After much debate on the costs and benefits, we sent our genetics off to be tissue cultured, believing the strains had become “tired” and needed a rebirth. In the meantime, we also added a water oxygenator and tweaked the nutrient feed.
Yield is so important to success in the regulated cannabis market that we habitually grasp at straws to improve it.

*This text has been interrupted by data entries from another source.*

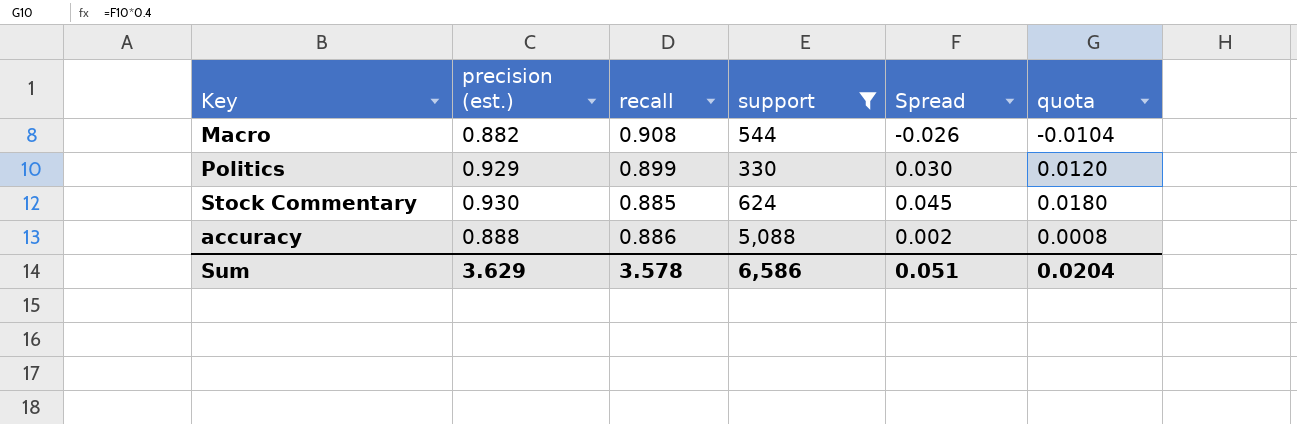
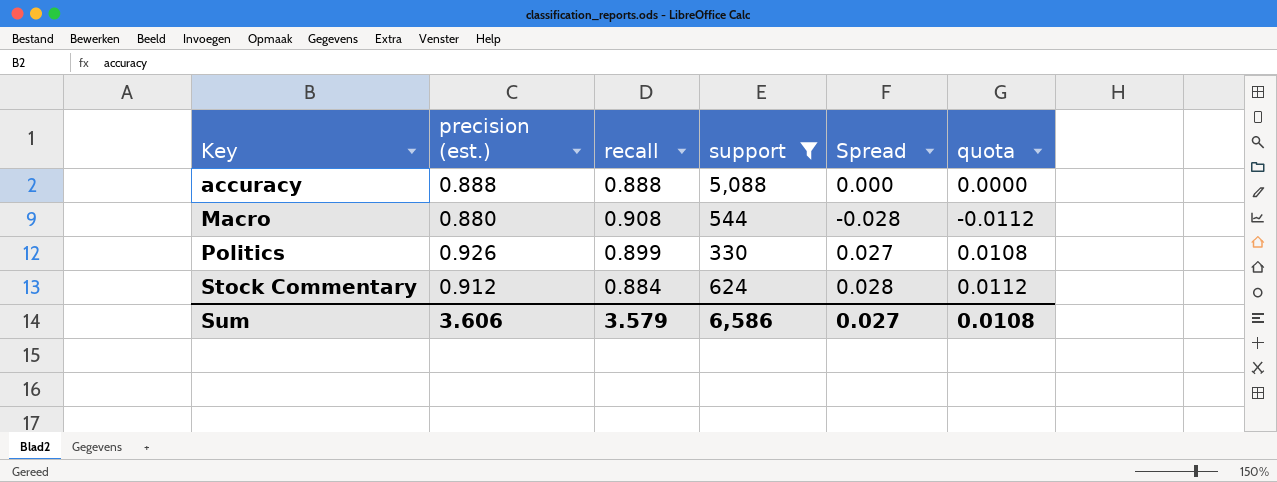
row order: none -> Key ascending
accuracy | recall: 0.886 -> 0.888
accuracy | Spread: 0.002 -> 0.000
accuracy | quota: 0.0008 -> 0.0000
Macro | precision (est.): 0.882 -> 0.880
Macro | Spread: -0.026 -> -0.028
Macro | quota: -0.0104 -> -0.0112
Politics | precision (est.): 0.929 -> 0.926
Politics | Spread: 0.030 -> 0.027
Politics | quota: 0.0120 -> 0.0108
Stock Commentary | precision (est.): 0.930 -> 0.912
Stock Commentary | recall: 0.885 -> 0.884
Stock Commentary | Spread: 0.045 -> 0.028
Stock Commentary | quota: 0.0180 -> 0.0112
Sum | precision (est.): 3.629 -> 3.606
Sum | recall: 3.578 -> 3.579
Sum | Spread: 0.051 -> 0.027
Sum | quota: 0.0204 -> 0.0108

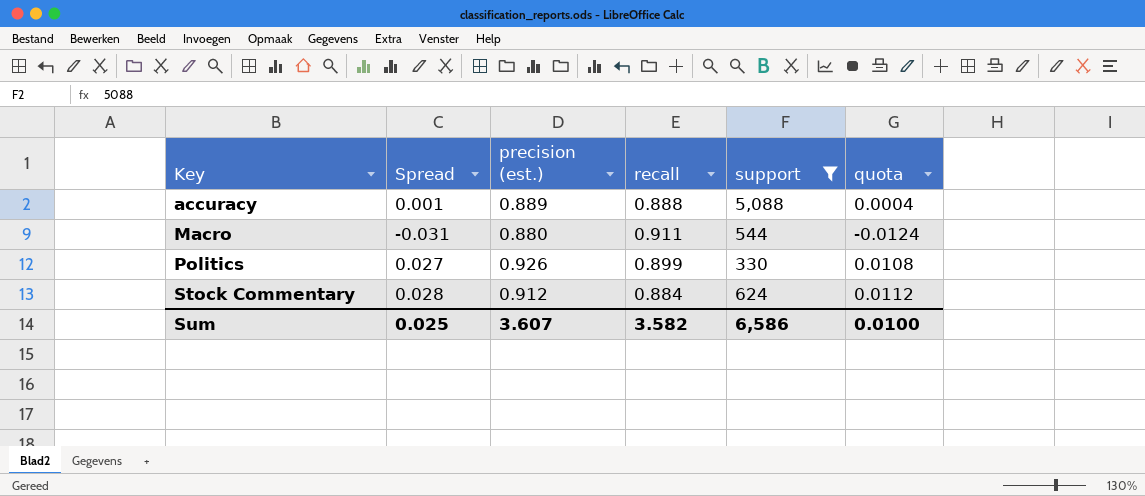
column Spread | position: 5 -> 2
accuracy | Spread: 0.000 -> 0.001
accuracy | precision (est.): 0.888 -> 0.889
accuracy | quota: 0.0000 -> 0.0004
Macro | Spread: -0.028 -> -0.031
Macro | recall: 0.908 -> 0.911
Macro | quota: -0.0112 -> -0.0124
Sum | Spread: 0.027 -> 0.025
Sum | precision (est.): 3.606 -> 3.607
Sum | recall: 3.579 -> 3.582
Sum | quota: 0.0108 -> 0.0100

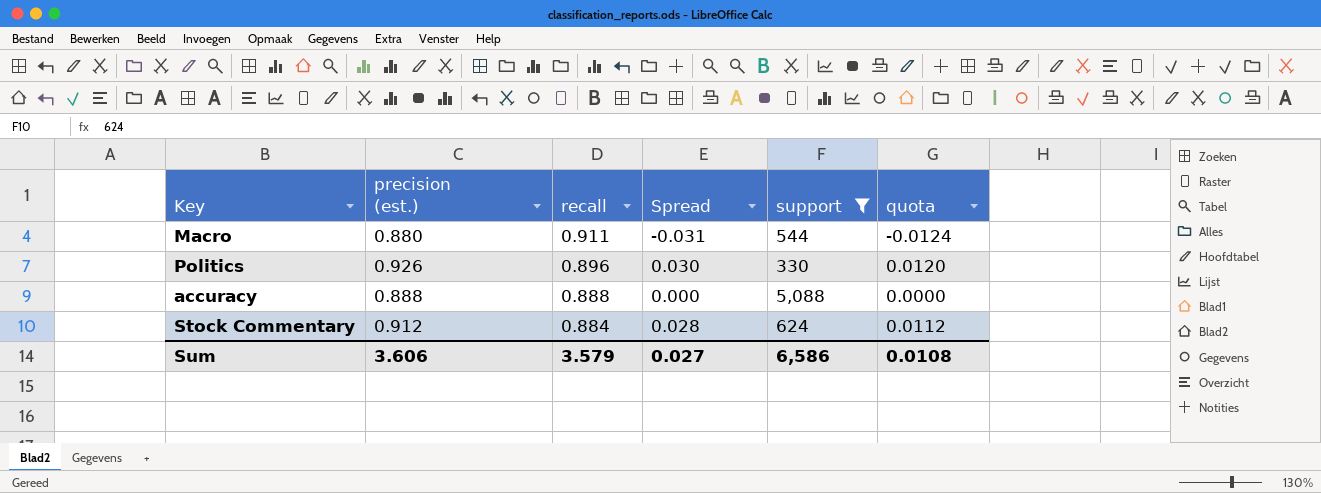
row order: Key ascending -> recall descending
column Spread | position: 2 -> 4
Politics | recall: 0.899 -> 0.896
Politics | Spread: 0.027 -> 0.030
Politics | quota: 0.0108 -> 0.0120
accuracy | precision (est.): 0.889 -> 0.888
accuracy | Spread: 0.001 -> 0.000
accuracy | quota: 0.0004 -> 0.0000
Sum | precision (est.): 3.607 -> 3.606
Sum | recall: 3.582 -> 3.579
Sum | Spread: 0.025 -> 0.027
Sum | quota: 0.0100 -> 0.0108

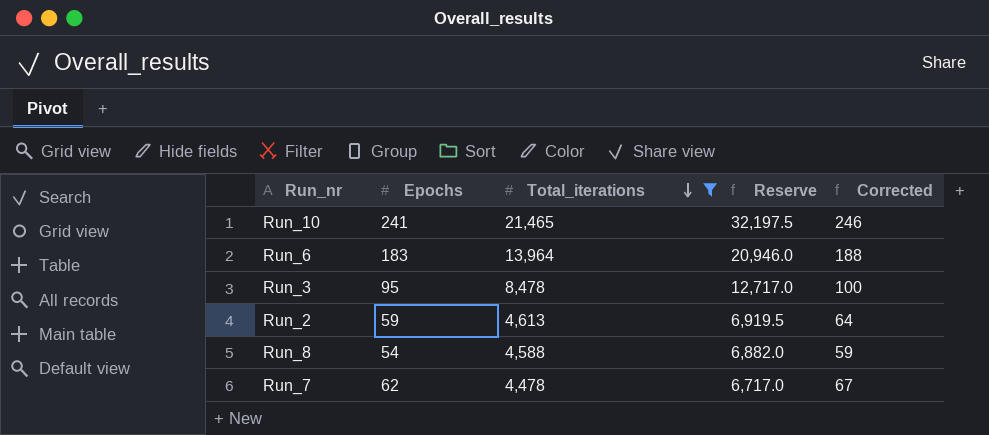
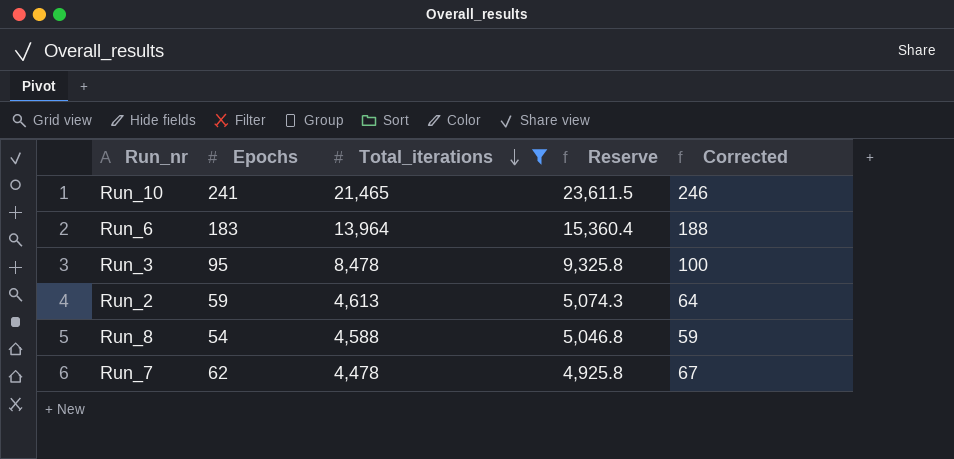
column Reserve | formula: [Total_iterations] * 1.5 -> [Total_iterations] * 1.1

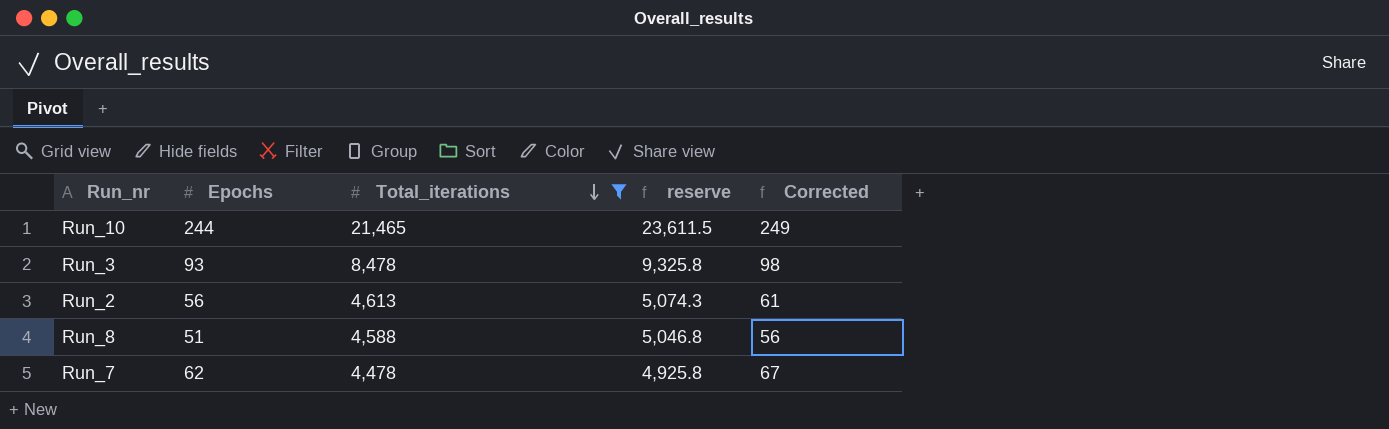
column name: Reserve -> reserve
row Run_6: 183 | 13,964 | 15,360.4 | 188 -> none
Run_10 | Epochs: 241 -> 244
Run_10 | Corrected: 246 -> 249
Run_3 | Epochs: 95 -> 93
Run_3 | Corrected: 100 -> 98
Run_2 | Epochs: 59 -> 56
Run_2 | Corrected: 64 -> 61
Run_8 | Epochs: 54 -> 51
Run_8 | Corrected: 59 -> 56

Nutrient, water, light and air changes are obvious places to look for improvements, but we are coming to the conclusion that the natural cycle of seasons must also come into play. I say this because our historical data shows that each spring our yields increase across the board. We hadn’t connected the dots before and are really curious if other indoor growers see increased yields once winter months are over.
The only constant is our plant count, which is maxed at 457 plants per harvest. The lowest yield was last January at 77 pounds and we had to reduce orders because we didn’t have the material to fill them. With the noted tweaks and before the tissue culture clean-up, this current harvest will be more than 100 pounds.
So, maybe we should just keep on keepin’ on, doing what we do with what we have. Though the constant tweaks to feed our grow habit should maybe take a rest while we experience the fruits of our labors and let the market settle a bit more. In the meantime, grow, babe, grow!